On January 13, 2026, SEC Chairman Paul S. Atkins issued a Statement titled “Statement on Reforming Regulation S-K.”  In his Statement Chairman Atkins notes:

“Over the past forty-plus years, that repository (Regulation S-K) has grown from the size of a gym locker to the size of an artificial-intelligence data center. Today, the disclosure that companies provide in response to the myriad requirements of Regulation S-K does not always reflect information that a reasonable investor would consider important in making an investment or voting decision.”

Chairman Atkins has instructed the Division of Corporation Finance to conduct a comprehensive review of the disclosure requirements in Regulation S-K.  The roundtable addressing executive compensation disclosure was a first step in this process.  The staff is now moving its focus to other Regulation S-K disclosure requirements and comments are requested by April 13, 2026.

The Statement includes information about how to submit comments electronically or in writing.

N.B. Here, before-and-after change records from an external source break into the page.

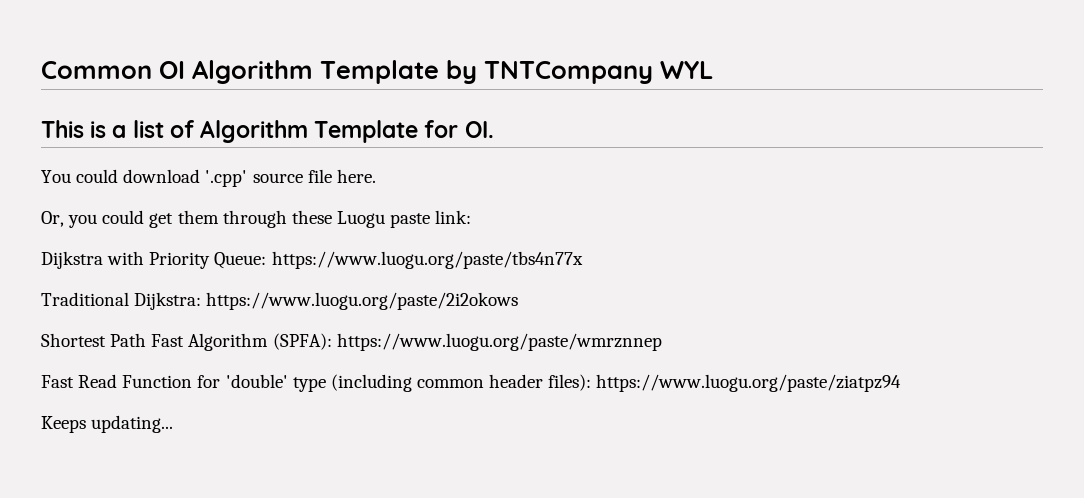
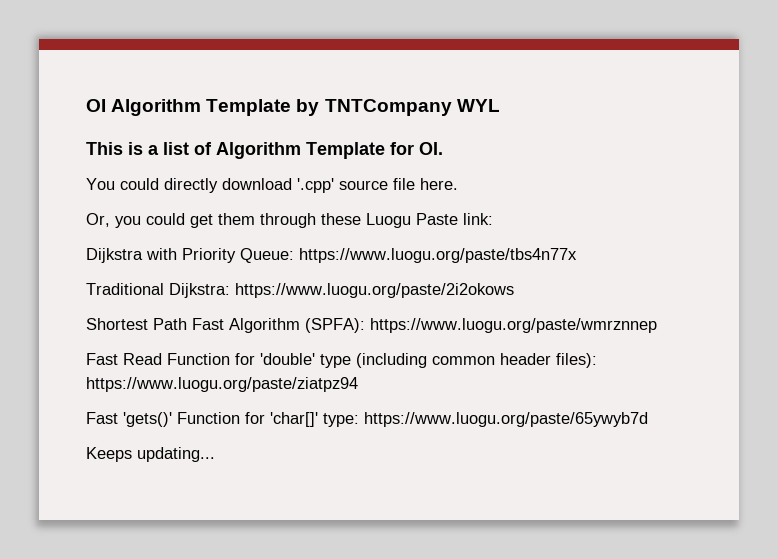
- Common OI Algorithm Template by TNTCompany WYL
+ OI Algorithm Template by TNTCompany WYL
- You could download '.cpp' source file here.
+ You could directly download '.cpp' source file here.
- Or, you could get them through these Luogu paste link:
+ Or, you could get them through these Luogu Paste link:
+ Fast 'gets()' Function for 'char[]' type: https://www.luogu.org/paste/65ywyb7d

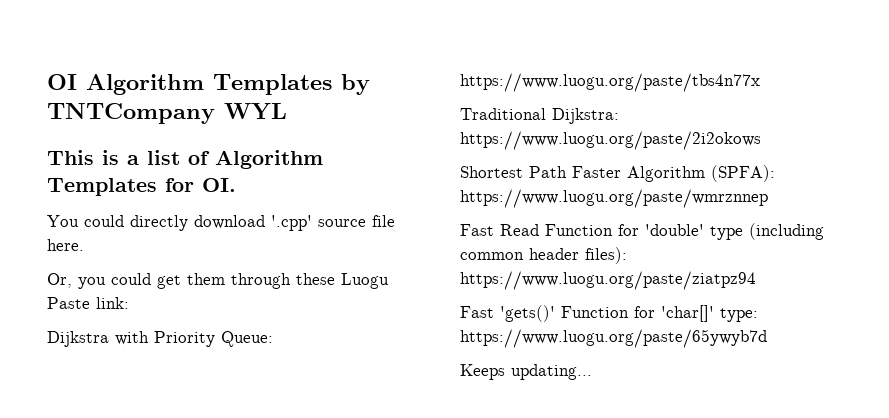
- OI Algorithm Template by TNTCompany WYL
+ OI Algorithm Templates by TNTCompany WYL
- This is a list of Algorithm Template for OI.
+ This is a list of Algorithm Templates for OI.
- Shortest Path Fast Algorithm (SPFA): https://www.luogu.org/paste/wmrznnep
+ Shortest Path Faster Algorithm (SPFA): https://www.luogu.org/paste/wmrznnep

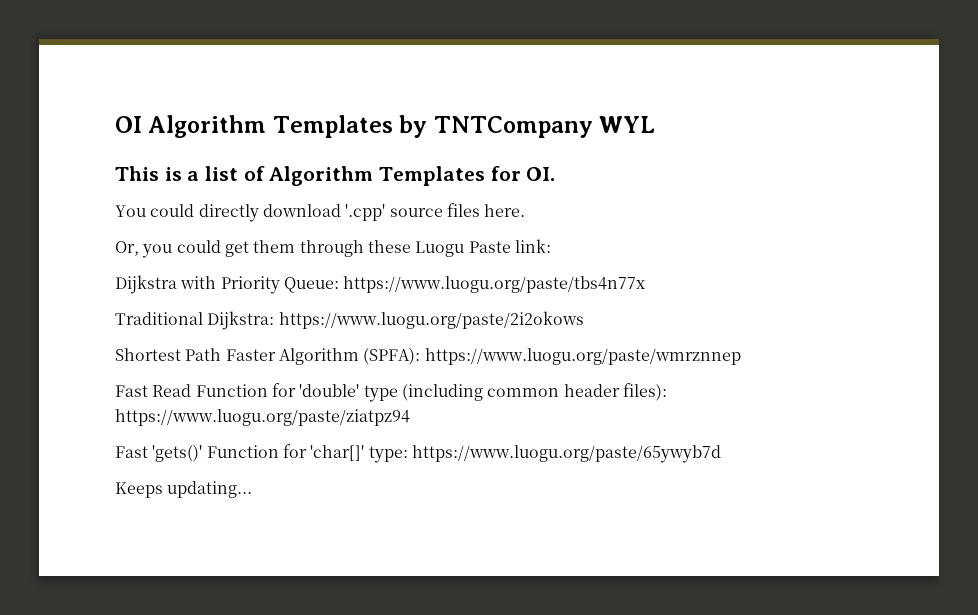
- You could directly download '.cpp' source file here.
+ You could directly download '.cpp' source files here.

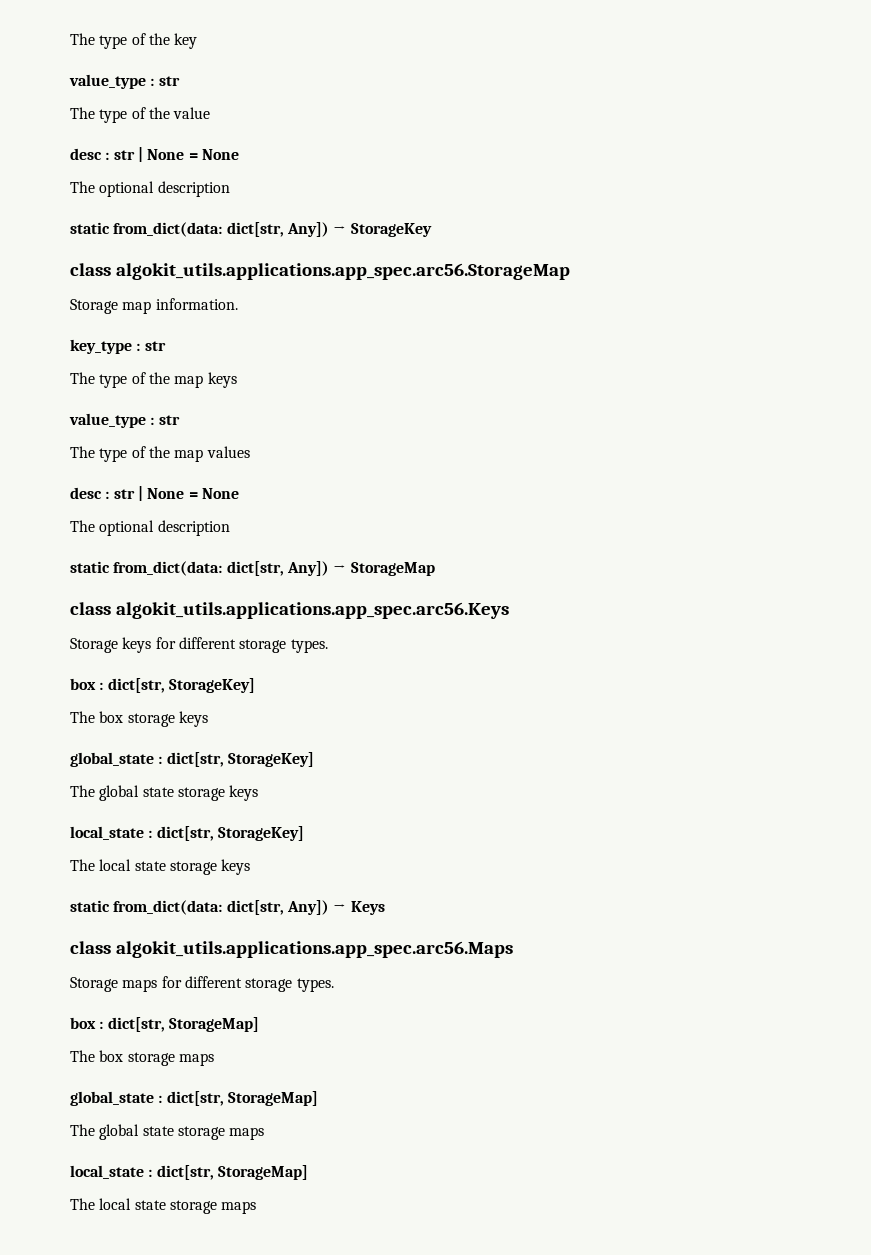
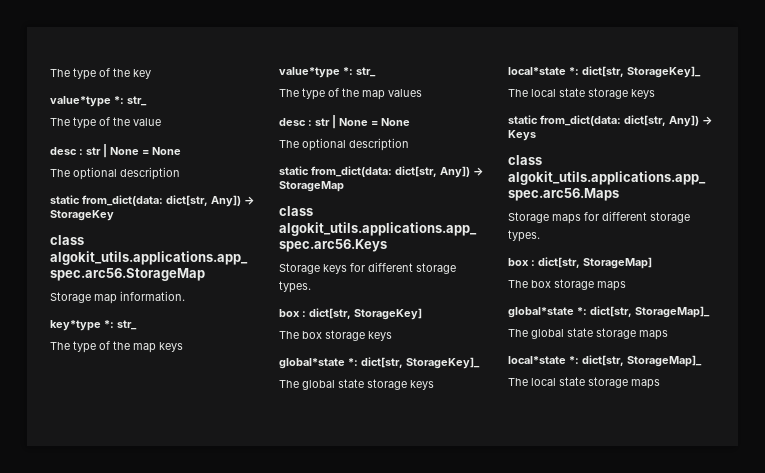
  The type of the key
- value_type : str
+ value*type *: str_
- key_type : str
+ key*type *: str_
  The type of the map keys
- value_type : str
+ value*type *: str_
- global_state : dict[str, StorageKey]
+ global*state *: dict[str, StorageKey]_
- local_state : dict[str, StorageKey]
+ local*state *: dict[str, StorageKey]_
- global_state : dict[str, StorageMap]
+ global*state *: dict[str, StorageMap]_
- local_state : dict[str, StorageMap]
+ local*state *: dict[str, StorageMap]_

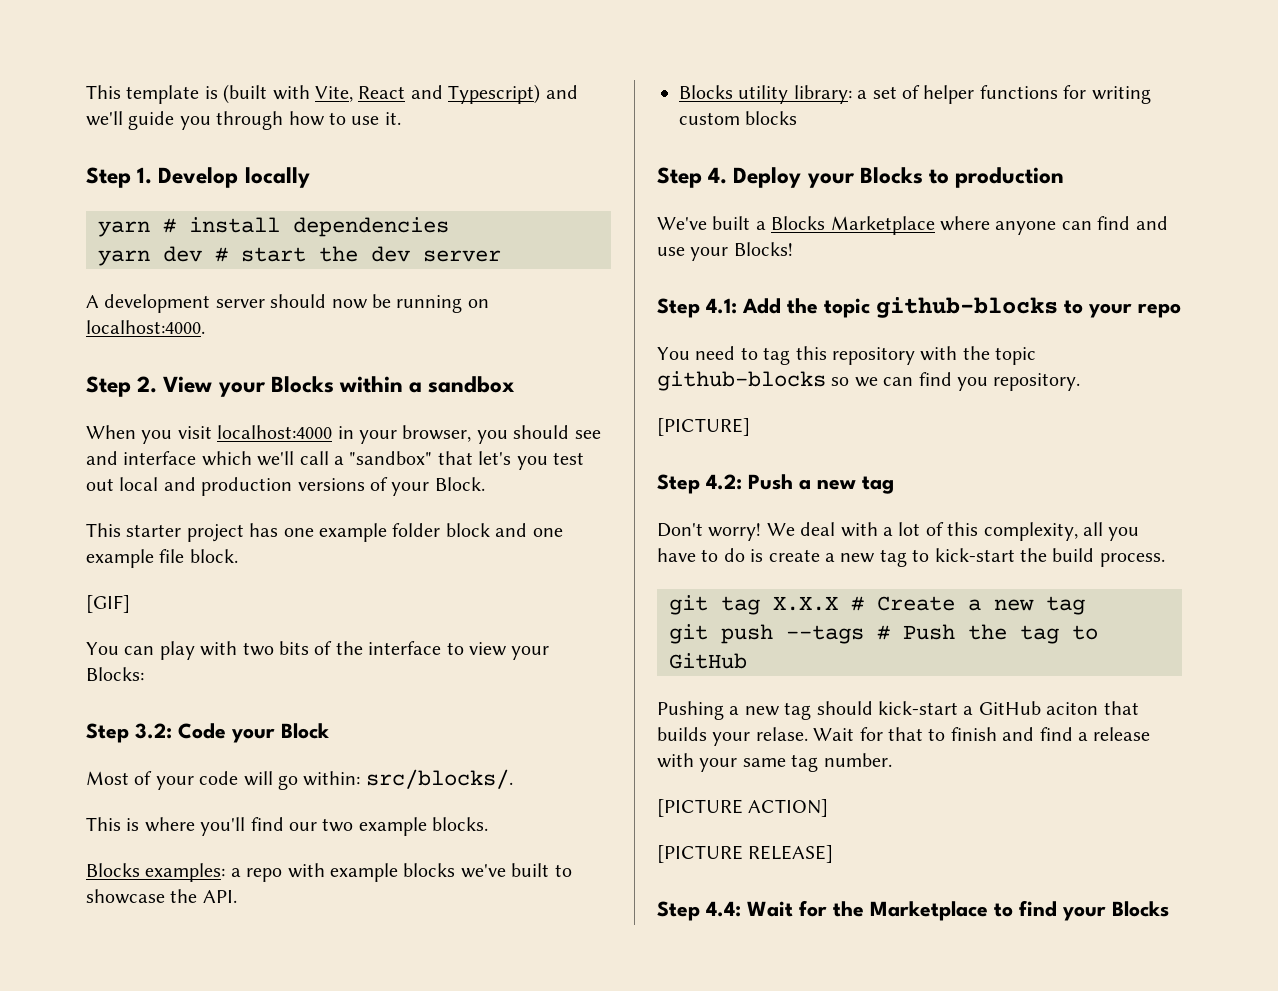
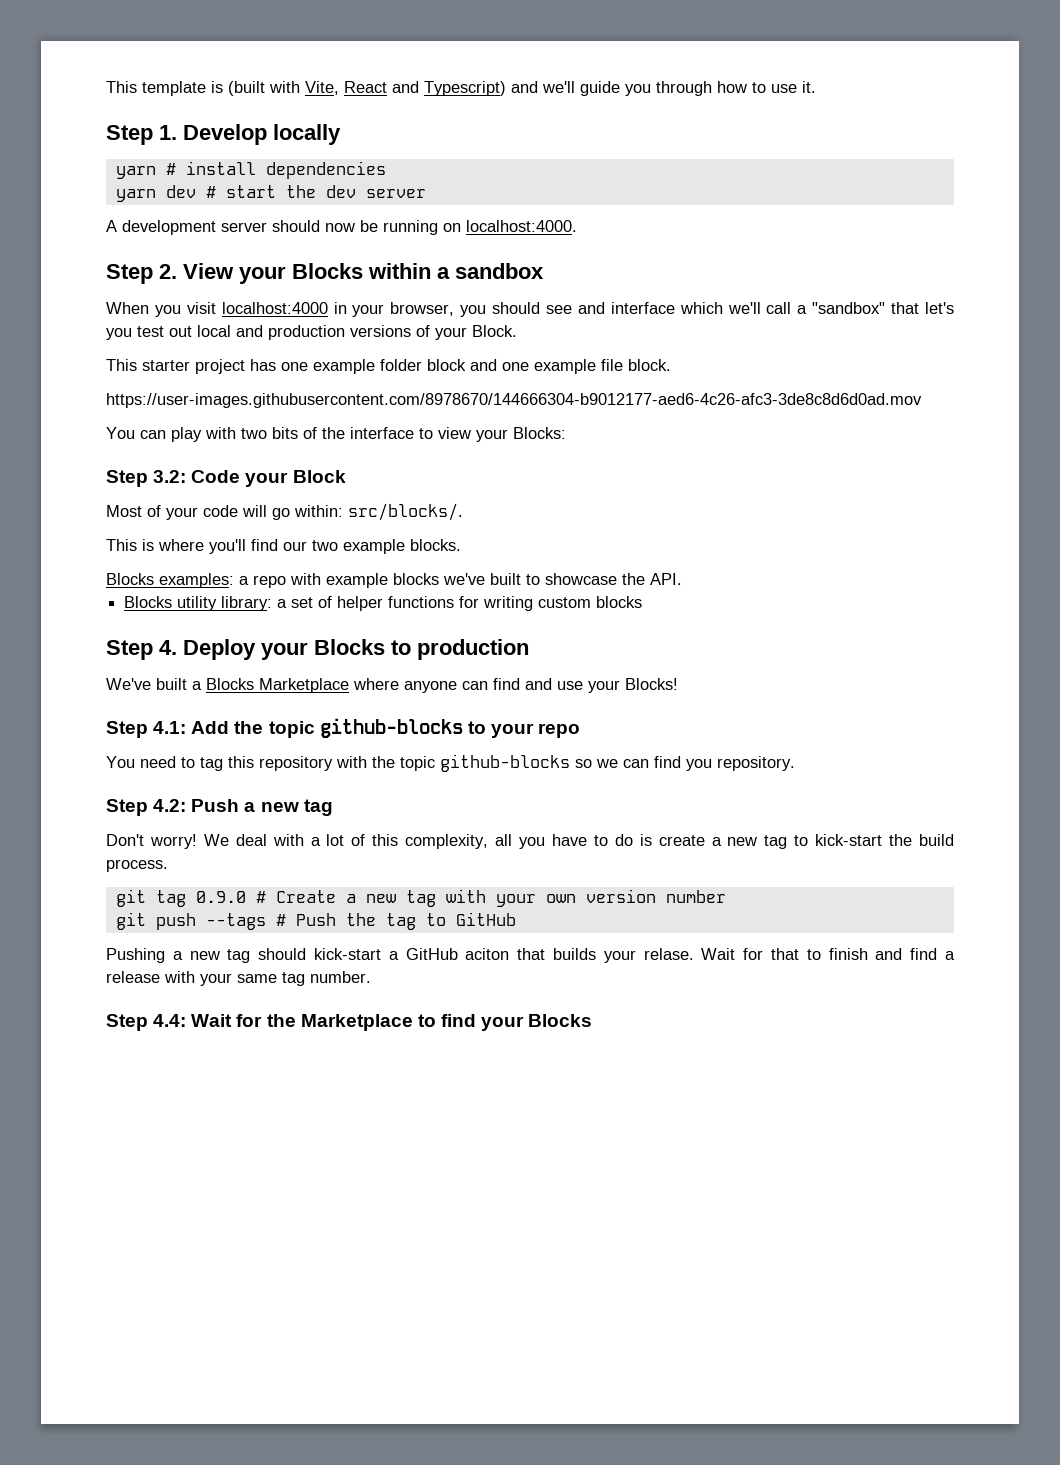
- [GIF]
+ https://user-images.githubusercontent.com/8978670/144666304-b9012177-aed6-4c26-afc3-3de8c8d6d0ad.mov
- [PICTURE]
- git tag X.X.X # Create a new tag
+ git tag 0.9.0 # Create a new tag with your own version number
- [PICTURE ACTION]
- [PICTURE RELEASE]

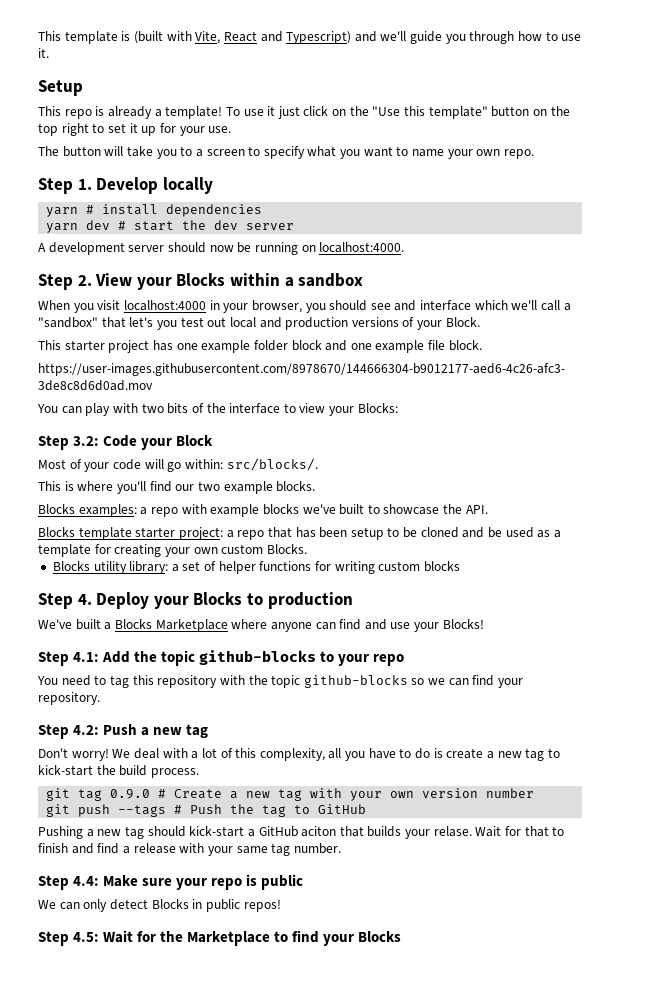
+ Setup
+ This repo is already a template! To use it just click on the "Use this template" button on the top right to set it up for your use.
+ The button will take you to a screen to specify what you want to name your own repo.
+ Blocks template starter project: a repo that has been setup to be cloned and be used as a template for creating your own custom Blocks.
- You need to tag this repository with the topic github-blocks so we can find you repository.
+ You need to tag this repository with the topic github-blocks so we can find your repository.
- Step 4.4: Wait for the Marketplace to find your Blocks
+ Step 4.4: Make sure your repo is public
+ We can only detect Blocks in public repos!
+ Step 4.5: Wait for the Marketplace to find your Blocks

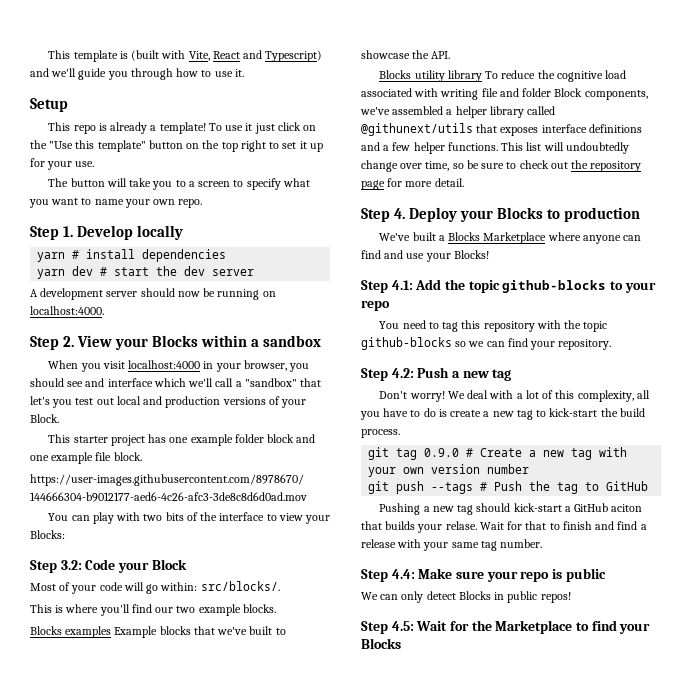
- Blocks examples: a repo with example blocks we've built to showcase the API.
+ Blocks examples Example blocks that we've built to showcase the API.
- Blocks template starter project: a repo that has been setup to be cloned and be used as a template for creating your own custom Blocks.
- Blocks utility library: a set of helper functions for writing custom blocks
+ Blocks utility library To reduce the cognitive load associated with writing file and folder Block components, we've assembled a helper library called @githunext/utils that exposes interface definitions and a few helper functions. This list will undoubtedly change over time, so be sure to check out the repository page for more detail.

As always, your thoughts and comments are welcome.

Chairman Atkins’ Speech – “Revitalizing America’s Markets at 250”

On December 2, 2025, SEC Chairman Paul S. Atkins delivered a speech at the New York Stock Exchange titled “Revitalizing America’s Markets at 250.”  In his speech he discusses the history of our country and capital markets, addressees the impact of disclosure regulation, and enumerates possible disclosure reforms.

In one section of his remarks Chairman Atkins states:

“Over the years, and particularly over the past two decades, special interest groups, politicians, and—at times—the SEC itself have weaponized the disclosure regime that Congress created for our marketplace, in an effort to advance social and political agendas that stray far from the SEC’s mission of facilitating capital formation; protecting investors; and ensuring fair, orderly, and efficient markets.”

He also states:

“One of my priorities as Chairman is to reform the SEC’s disclosure rules with two goals in mind. First, the SEC must root its disclosure requirements in the concept of financial materiality. Second, these requirements must scale with a company’s size and maturity.”

He then outlines areas for possible reform, including simplifying executive compensation disclosures, scaling disclosure rules based on company size, and expanding the IPO on-ramp.

As always, your thoughts and comments are welcome!